• [Work task]: Starting from the line in which "discount: 29.40 -> 26.10" appears, output every line down to the last line of the data below, exactly and without anything more.

----------

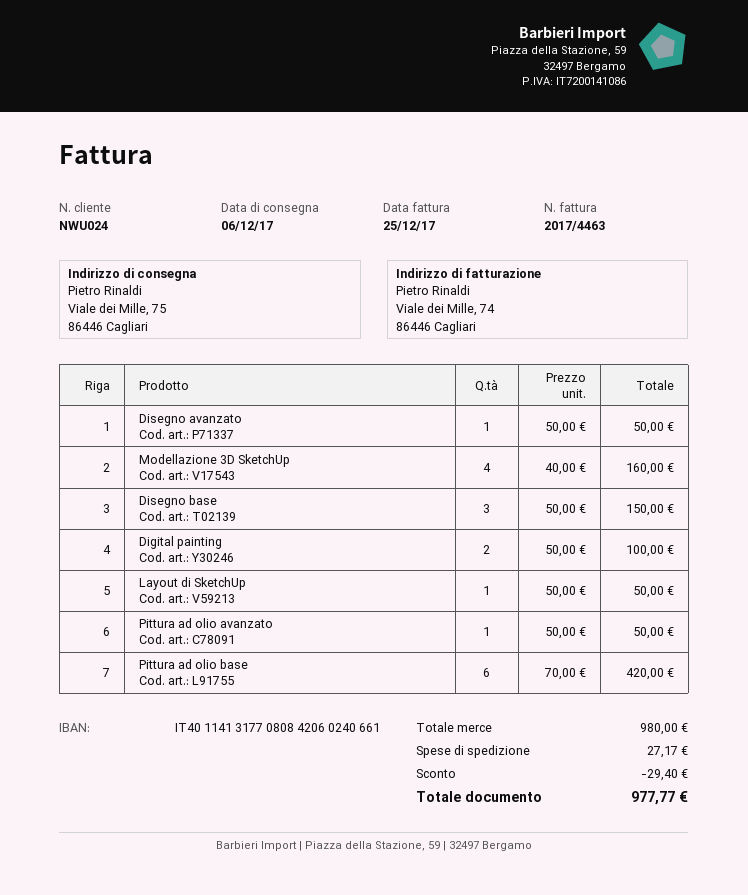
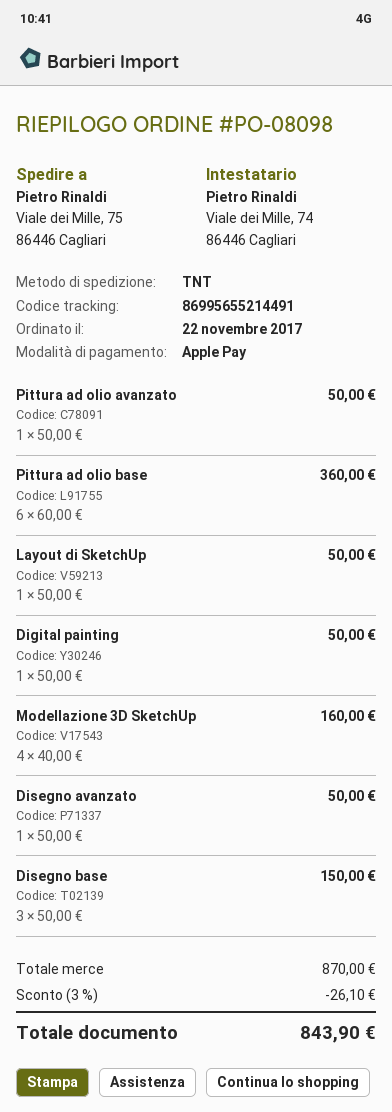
Digital painting: 2 x 50.00 = 100.00 -> 1 x 50.00 = 50.00
Pittura ad olio base: 6 x 70.00 = 420.00 -> 6 x 60.00 = 360.00
subtotal: 980.00 -> 870.00
discount: 29.40 -> 26.10
shipping: 27.17 -> none
total: 977.77 -> 843.90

----------

• [Result]:
discount: 29.40 -> 26.10
shipping: 27.17 -> none
total: 977.77 -> 843.90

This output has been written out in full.